Not taking life too seriously:
Last year definitely taught us that our happiness can’t come from external factors, because ultimately the only thing we are in control of are our own actions. So naturally, this year started off with me making sure I controlled everything that I possibly could to avoid any of the uncertainty I experienced before. With a steady job and a fresh move back to LA, the control freak in me began to learn that it’s okay to let go. The wonderful new people that came into my life and the friendships that deepened showed me that power actually comes in not taking our years too seriously. Don’t overthink it, it doesn’t have to be that hard. Just take the time to laugh at yourself once in a while, make those mistakes, and it’ll all work out.
The importance of healing:
More years of adulthood means facing more of your demons that you spent a long time locking away. I always had a mixed perspective on healing – I thought that if I spent the time and effort on focusing on the past it would suck me back into a person I had already grown out of. But I didn’t consider the fact that the longer I put off my healing the more it would continue becoming a burden on my present and future self. This year taught me that I desperately need to fill up my own cup before I can fill others.

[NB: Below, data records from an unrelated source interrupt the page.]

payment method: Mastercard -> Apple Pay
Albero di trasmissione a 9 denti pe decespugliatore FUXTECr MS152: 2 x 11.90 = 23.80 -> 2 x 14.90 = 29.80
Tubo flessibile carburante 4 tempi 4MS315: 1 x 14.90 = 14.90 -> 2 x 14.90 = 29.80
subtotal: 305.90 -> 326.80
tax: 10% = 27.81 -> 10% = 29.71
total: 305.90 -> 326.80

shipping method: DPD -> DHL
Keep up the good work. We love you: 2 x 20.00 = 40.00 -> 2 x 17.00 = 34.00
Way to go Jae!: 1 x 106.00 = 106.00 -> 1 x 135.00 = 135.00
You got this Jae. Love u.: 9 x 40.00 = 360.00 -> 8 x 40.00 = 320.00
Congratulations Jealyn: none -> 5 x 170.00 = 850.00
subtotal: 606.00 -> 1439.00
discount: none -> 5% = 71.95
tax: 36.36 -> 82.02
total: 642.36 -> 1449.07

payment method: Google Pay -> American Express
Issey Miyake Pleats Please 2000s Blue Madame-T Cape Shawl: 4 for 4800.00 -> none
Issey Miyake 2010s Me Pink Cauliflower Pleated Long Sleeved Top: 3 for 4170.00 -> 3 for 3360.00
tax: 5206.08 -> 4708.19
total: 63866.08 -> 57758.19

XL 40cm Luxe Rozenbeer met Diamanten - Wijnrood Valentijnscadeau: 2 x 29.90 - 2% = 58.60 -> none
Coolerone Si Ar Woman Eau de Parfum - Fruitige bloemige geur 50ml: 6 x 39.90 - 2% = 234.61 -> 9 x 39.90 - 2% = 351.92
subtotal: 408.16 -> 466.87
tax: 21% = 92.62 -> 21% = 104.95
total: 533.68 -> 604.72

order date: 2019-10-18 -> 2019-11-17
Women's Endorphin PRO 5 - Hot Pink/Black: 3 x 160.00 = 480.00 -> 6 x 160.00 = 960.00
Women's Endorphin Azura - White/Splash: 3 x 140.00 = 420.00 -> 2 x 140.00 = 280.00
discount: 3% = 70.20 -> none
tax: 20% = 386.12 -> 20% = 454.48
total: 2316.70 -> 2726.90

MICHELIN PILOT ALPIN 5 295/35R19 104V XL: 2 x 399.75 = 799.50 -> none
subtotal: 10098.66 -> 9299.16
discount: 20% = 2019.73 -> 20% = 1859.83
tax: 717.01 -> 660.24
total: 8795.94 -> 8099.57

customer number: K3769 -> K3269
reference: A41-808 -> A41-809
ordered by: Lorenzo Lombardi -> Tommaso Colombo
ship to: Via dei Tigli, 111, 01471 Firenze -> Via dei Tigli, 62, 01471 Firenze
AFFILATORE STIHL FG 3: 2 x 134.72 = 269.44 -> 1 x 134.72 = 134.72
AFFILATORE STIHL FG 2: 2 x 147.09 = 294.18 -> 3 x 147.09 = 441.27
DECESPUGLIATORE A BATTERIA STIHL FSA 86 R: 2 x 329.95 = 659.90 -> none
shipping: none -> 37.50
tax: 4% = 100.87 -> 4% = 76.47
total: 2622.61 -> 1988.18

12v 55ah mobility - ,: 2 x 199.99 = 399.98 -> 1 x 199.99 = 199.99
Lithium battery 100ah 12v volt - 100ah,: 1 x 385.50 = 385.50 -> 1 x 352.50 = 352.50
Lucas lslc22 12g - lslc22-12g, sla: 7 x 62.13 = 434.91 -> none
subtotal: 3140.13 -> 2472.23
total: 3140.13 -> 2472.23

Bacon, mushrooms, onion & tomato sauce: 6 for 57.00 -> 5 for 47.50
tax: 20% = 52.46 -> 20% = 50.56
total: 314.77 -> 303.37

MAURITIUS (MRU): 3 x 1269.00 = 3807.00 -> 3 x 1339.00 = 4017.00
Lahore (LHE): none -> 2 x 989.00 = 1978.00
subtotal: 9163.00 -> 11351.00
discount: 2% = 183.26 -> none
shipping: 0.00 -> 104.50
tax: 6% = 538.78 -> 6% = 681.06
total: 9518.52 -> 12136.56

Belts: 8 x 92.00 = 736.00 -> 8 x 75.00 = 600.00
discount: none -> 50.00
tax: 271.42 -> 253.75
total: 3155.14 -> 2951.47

It’s okay to not know what’s next:
My first year post-grad living in my own apartment came with a lot of monumental moments. I feel like I truly learned how to be an adult, dealing with the hard stuff but also enjoying some luxuries I used to never have like being able to cross off new traveling spots on my bucket list. I finally had an in-person graduation this summer which brought me so much joy to go back to the campus that shaped me into who I am today. I also went through ups and downs of the corporate world, really gaining some important lessons there as well.
I usually know what’s next every time I write these yearly reflections, but this year I really don’t. And I’m okay with that. I definitely have some important goals in terms of the person I want to be next year, but sometimes there is beauty in just letting life happen to you as it is.